On a fait un casting sauvage, c’est-à-dire qu’on a mis des affiches un peu partout en Corse pour dire que je cherche des comédiens et comédiennes, professionnels ou non, pour mon prochain film. On reçoit un maximum de personnes que Julie voit sans moi dans un premier temps. Elle les voit en groupe en menant avec eux des sessions d’entretiens. Ces entretiens portent sur certains aspects couverts par le film, politiques mais pas seulement. Je regarde ce qu’elle a filmé et on réorganise les groupes pour revoir de nouveau tout le monde, en se rapprochant avec eux des vrais enjeux qu’on trouve dans le film. Ce sont de vraies sessions de travail. On s’approche de cette façon-là petit à petit de la distribution du film et les acteurs que l’on rencontre nous permettent de détailler les personnages. C’est un aller-retour permanent entre le scénario et le casting. L’idée est que toutes les personnes qui viennent au casting soient dans le film, même dans des rôles plus petits.
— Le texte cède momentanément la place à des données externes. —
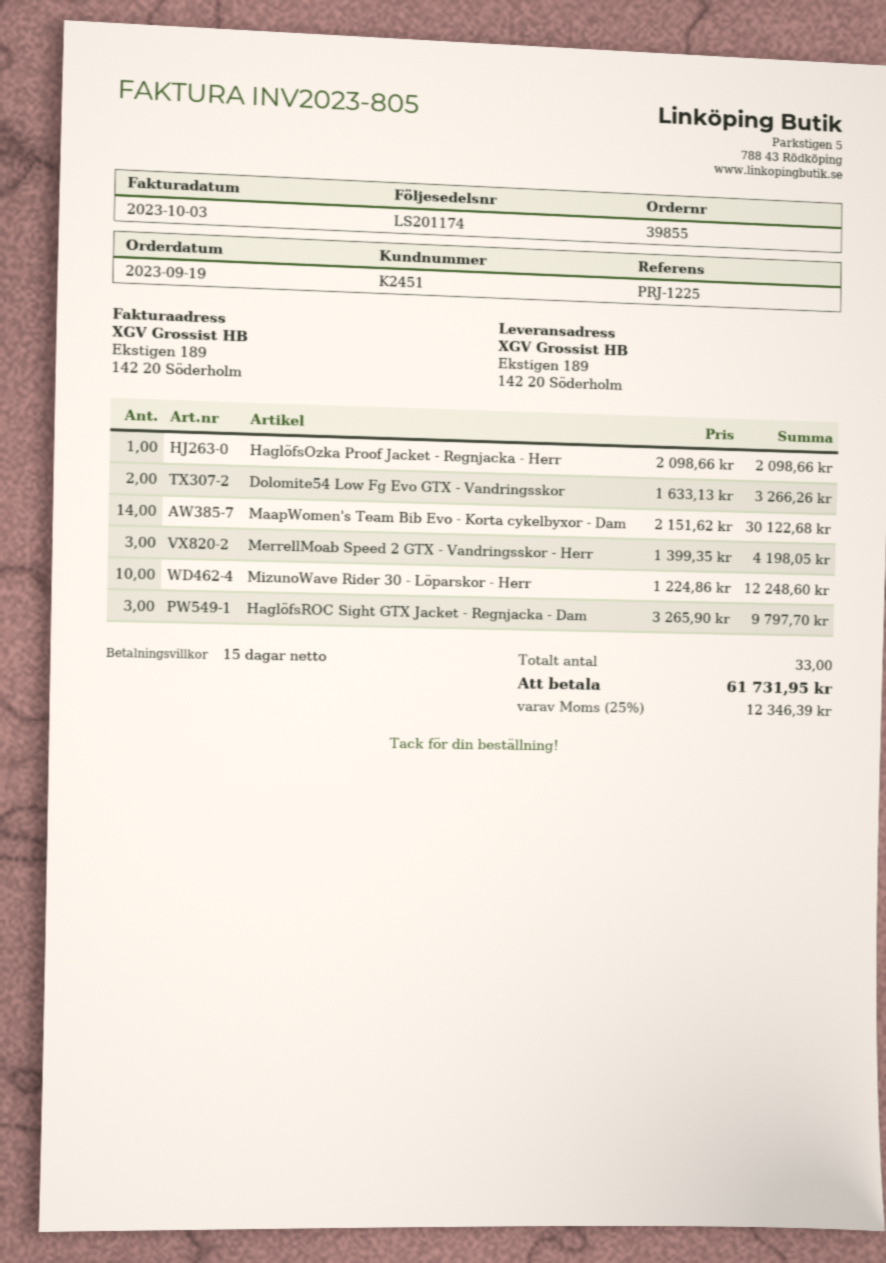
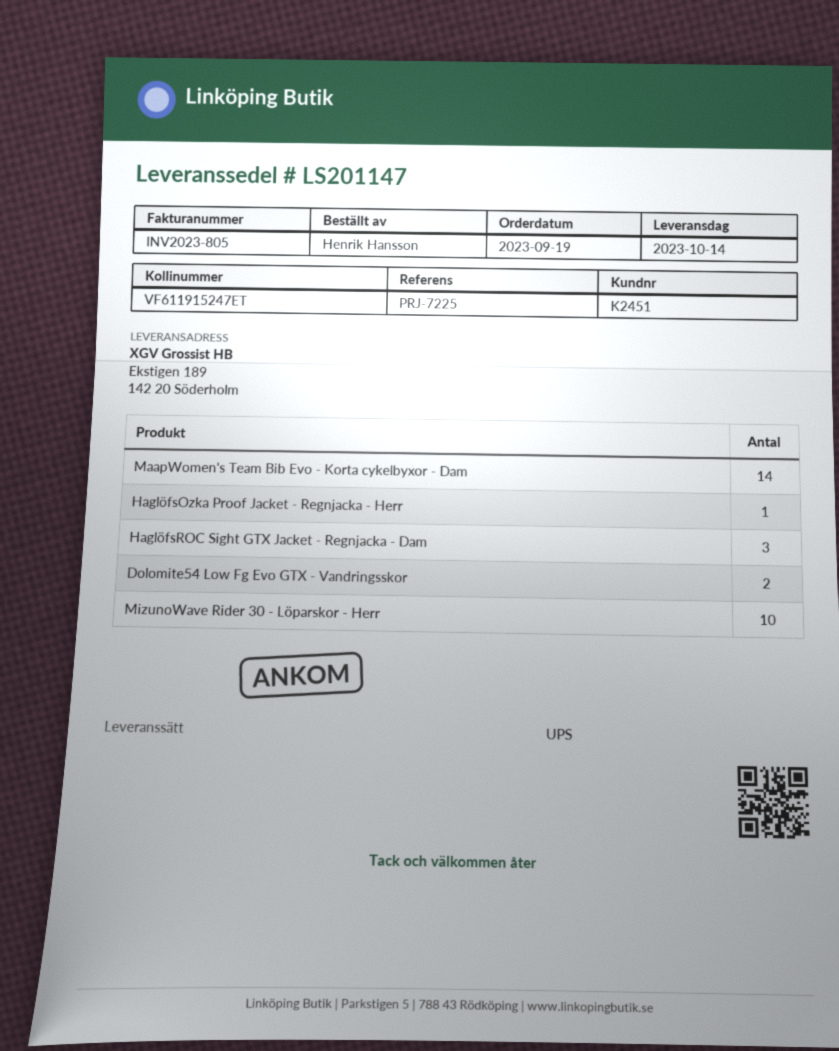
delivery note number: LS201174 -> LS201147
reference: PRJ-1225 -> PRJ-7225
MerrellMoab Speed 2 GTX - Vandringsskor - Herr: 3 -> none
D. : Cette façon de concevoir le groupe, à la fois dans l’intrigue et avec les comédien·ne·s, vous vient-elle de votre expérience théâtrale ?
T.D.P. : Je ne crois pas. Plutôt l’inverse : l’envie de travailler, d’être en groupe m’a poussé à faire du théâtre, pas seulement en tant qu’acteur (mon premier métier), mais en tant que metteur en scène. C’est l’envie de travailler de manière collective et festive, qui a fait que la mise en scène de théâtre m’a plu, puis m’a conduite à vouloir faire du cinéma. On peut très bien faire du théâtre seulement à deux ou trois, mais ça ne m’a jamais vraiment intéressé. J’aime beaucoup les groupes, les bandes. C’est très cinégénique. Un groupe c’est, en instantané, une condensation, un bout de la société. Mais ça ne veut pas dire pour autant qu’avec Julie on choisit des acteurs·trices dans l’idée que chacun·e serait absolument différent·e des autres pour porter en lui·elle tel ou tel aspect de la société qu’on dépeint, pas du tout. On ne pense pas à ça. Filmer un groupe m’amuse plus, c’est vrai, que des scènes à deux. J’ai l’impression que filmer un groupe revient à filmer de la danse.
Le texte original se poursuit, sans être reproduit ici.